- Opening Delimiter -
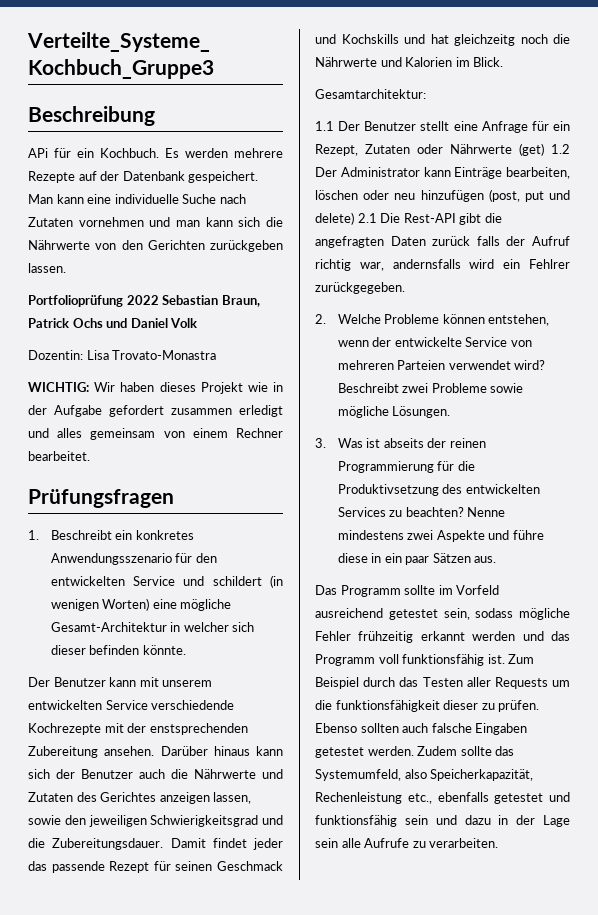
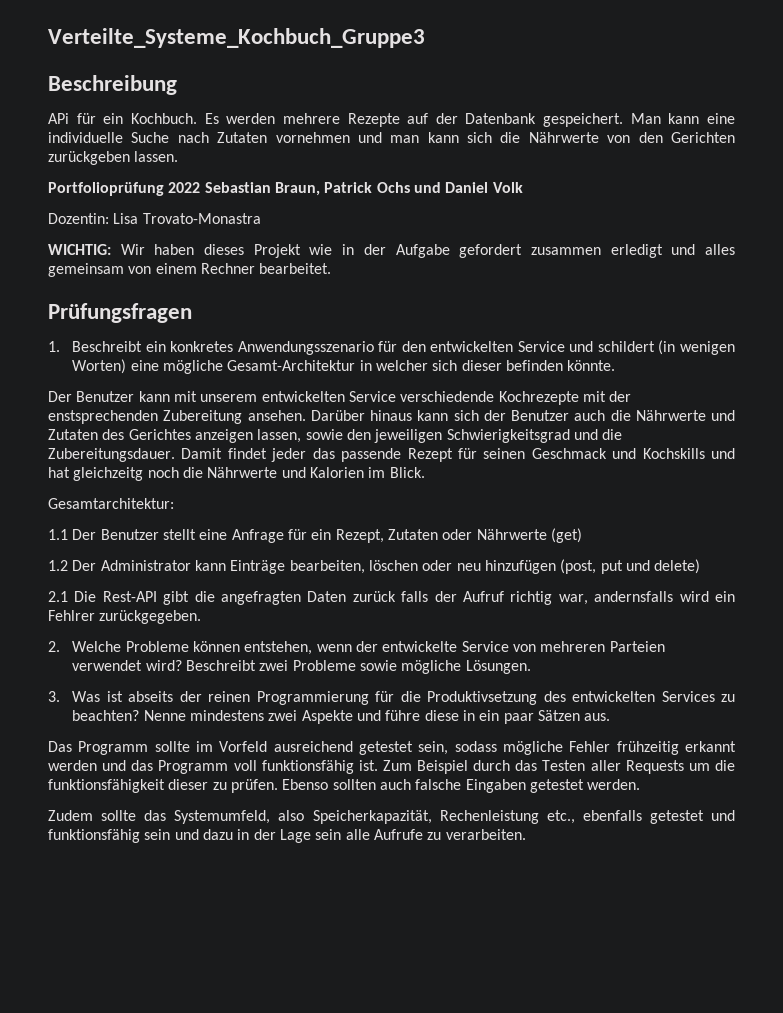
- 1.1 Der Benutzer stellt eine Anfrage für ein Rezept, Zutaten oder Nährwerte (get) 1.2 Der Administrator kann Einträge bearbeiten, löschen oder neu hinzufügen (post, put und delete) 2.1 Die Rest-API gibt die angefragten Daten zurück falls der Aufruf richtig war, andernsfalls wird ein Fehlrer zurückgegeben.
+ 1.1 Der Benutzer stellt eine Anfrage für ein Rezept, Zutaten oder Nährwerte (get)
+ 1.2 Der Administrator kann Einträge bearbeiten, löschen oder neu hinzufügen (post, put und delete)
+ 2.1 Die Rest-API gibt die angefragten Daten zurück falls der Aufruf richtig war, andernsfalls wird ein Fehlrer zurückgegeben.
- Ebenso sollten auch falsche Eingaben getestet werden. Zudem sollte das Systemumfeld, also Speicherkapazität, Rechenleistung etc., ebenfalls getestet und funktionsfähig sein und dazu in der Lage sein alle Aufrufe zu verarbeiten.
+ Ebenso sollten auch falsche Eingaben getestet werden.
+ Zudem sollte das Systemumfeld, also Speicherkapazität, Rechenleistung etc., ebenfalls getestet und funktionsfähig sein und dazu in der Lage sein alle Aufrufe zu verarbeiten.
- Closing Delimiter -
Problem: What lines in the entries contain "sein"? Report each one by copying it.

Expected output:
- Ebenso sollten auch falsche Eingaben getestet werden. Zudem sollte das Systemumfeld, also Speicherkapazität, Rechenleistung etc., ebenfalls getestet und funktionsfähig sein und dazu in der Lage sein alle Aufrufe zu verarbeiten.
+ Zudem sollte das Systemumfeld, also Speicherkapazität, Rechenleistung etc., ebenfalls getestet und funktionsfähig sein und dazu in der Lage sein alle Aufrufe zu verarbeiten.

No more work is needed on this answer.